If you stored it in the DB as "2015-10-30 17:00:00 SOMETIMEZONE" then it would be unambiguous when the event is going to happen. If you stored an UTC timestamp, well, then you'd get two different values depending on whether you had the updated tzdata or not when the value was entered and converted to a timestamp.

If you think this problem can be solved by declaring today's version of tzdata immutable and final, then I'm afraid you're not being realistic. Timezones, DST rules, country borders will change and always have.


Storing the timezone name does not work when the boundaries between timezones change.
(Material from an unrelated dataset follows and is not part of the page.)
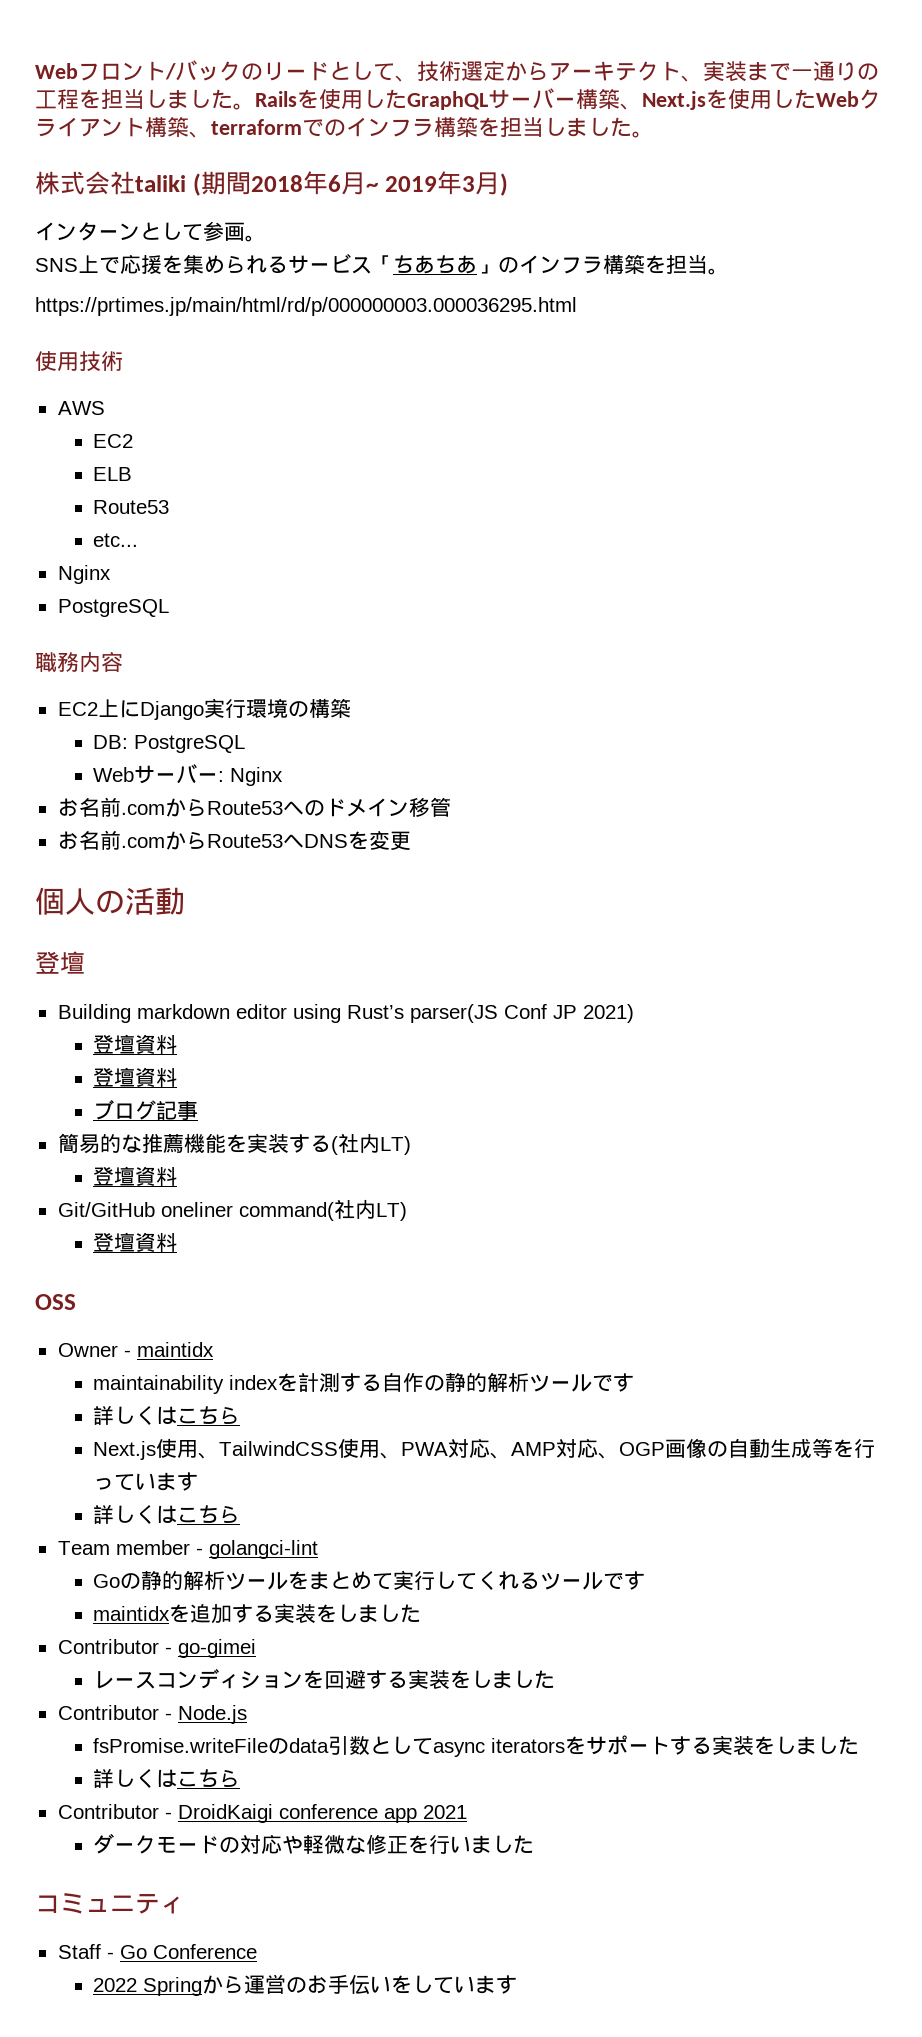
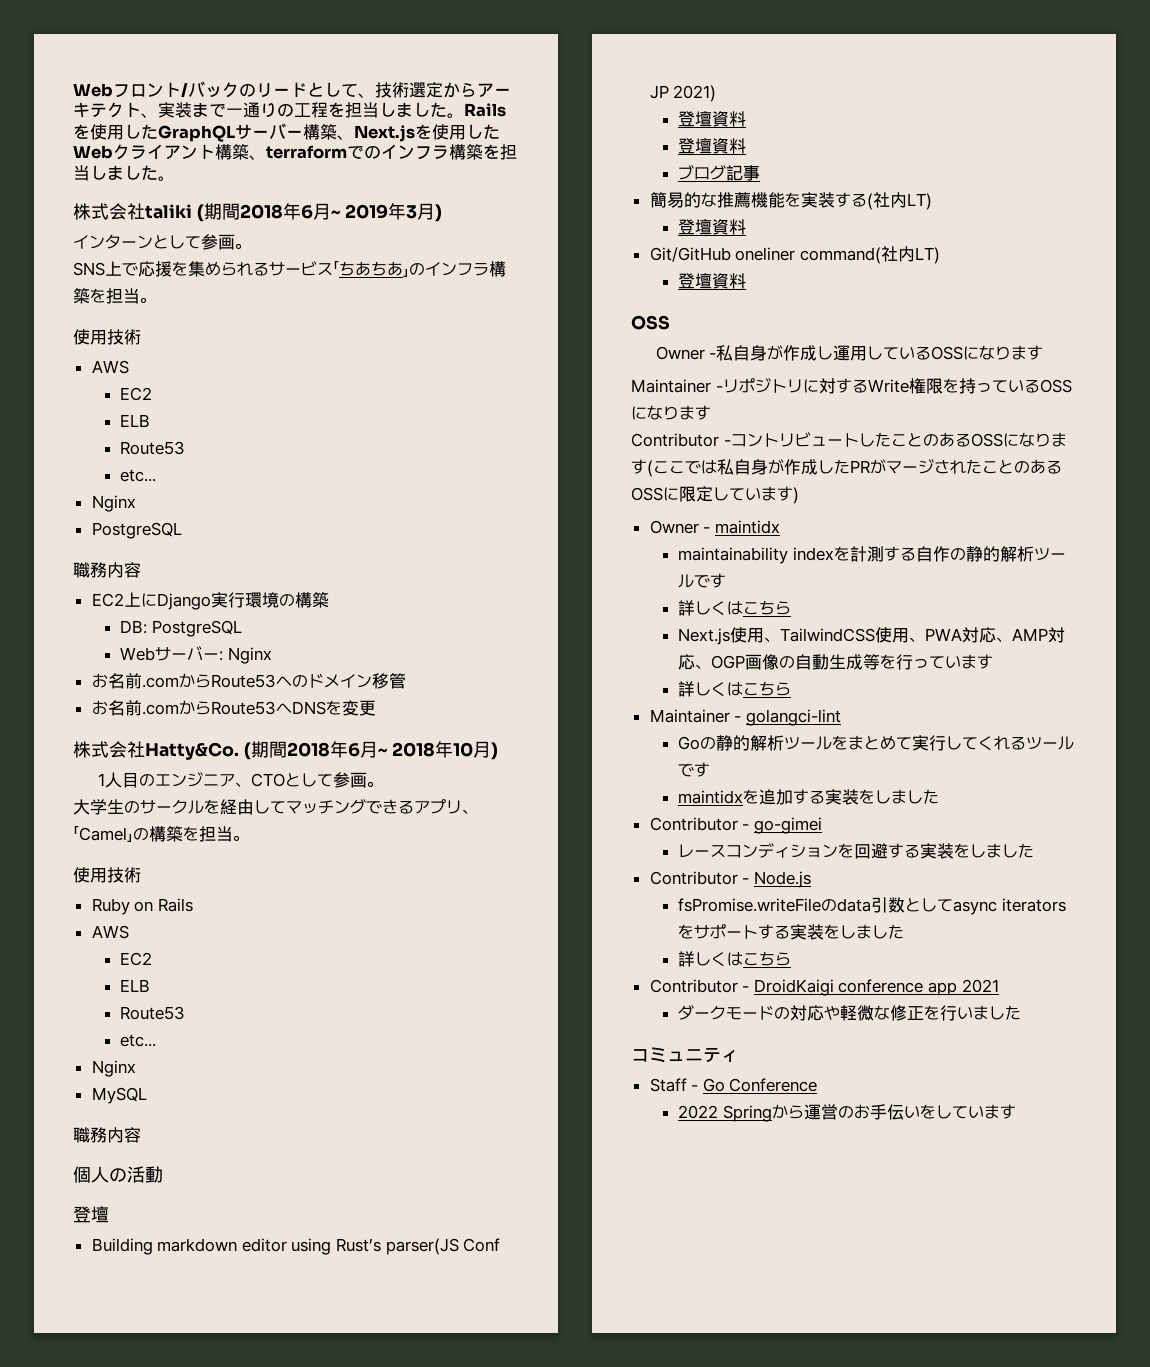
[35,297,577,316] // https://prtimes.jp/main/html/rd/p/000000003.000036295.html -> (156, 300) none
(411, 841) none -> [73,741,499,760] [97,772,383,788] [73,799,478,815] [73,826,249,842] [73,867,141,883] [91,898,193,915] [91,925,129,939] [120,952,153,966] [120,979,151,992] [120,1006,186,1020] [120,1034,157,1047] [91,1060,136,1077] [91,1087,147,1104] [73,1127,141,1143] // 株式会社Hatty&Co. (期間2018年6月~ 2018年10月) // 1人目のエンジニア、CTOとして参画。 // 大学生のサークルを経由してマッチングできるアプリ、「Camel」の構築を担当。 // 使用技術 // Ruby on Rails // AWS // EC2 // ELB // Route53 // etc... // Nginx // MySQL // 職務内容
(76, 1302) none -> [655,345,1044,361] [631,378,1072,394] [631,405,711,420] [631,432,1067,447] [631,459,1062,477] [631,486,799,504] // Owner -私自身が作成し運用しているOSSになります // Maintainer -リポジトリに対するWrite権限を持っているOSSになります // Contributor -コントリビュートしたことのあるOSSになります(ここでは私自身が作成したPRがマージされたことのあるOSSに限定しています)
[57,1540,190,1555] Team member -> [649,709,730,723] Maintainer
Best to store local time and location. http://fanf.livejournal.com/104586.html


> by declaring today's version of tzdata immutable and final

It doesn't have to be immutable and final, it can simply be versioned then :) cf what I said in my other reply, if you create a new timezone every time you change it, it seems you don't have that problem.


Time for governments to just make up their minds?


It is good enough. When converted to the local timezone, the library would know to offset the date properly - it just has to be told to do it. I don't see the problem.


Store the starting point for a meeting scheduled for October 30th, 2050, at 5pm local time in Pyongyang.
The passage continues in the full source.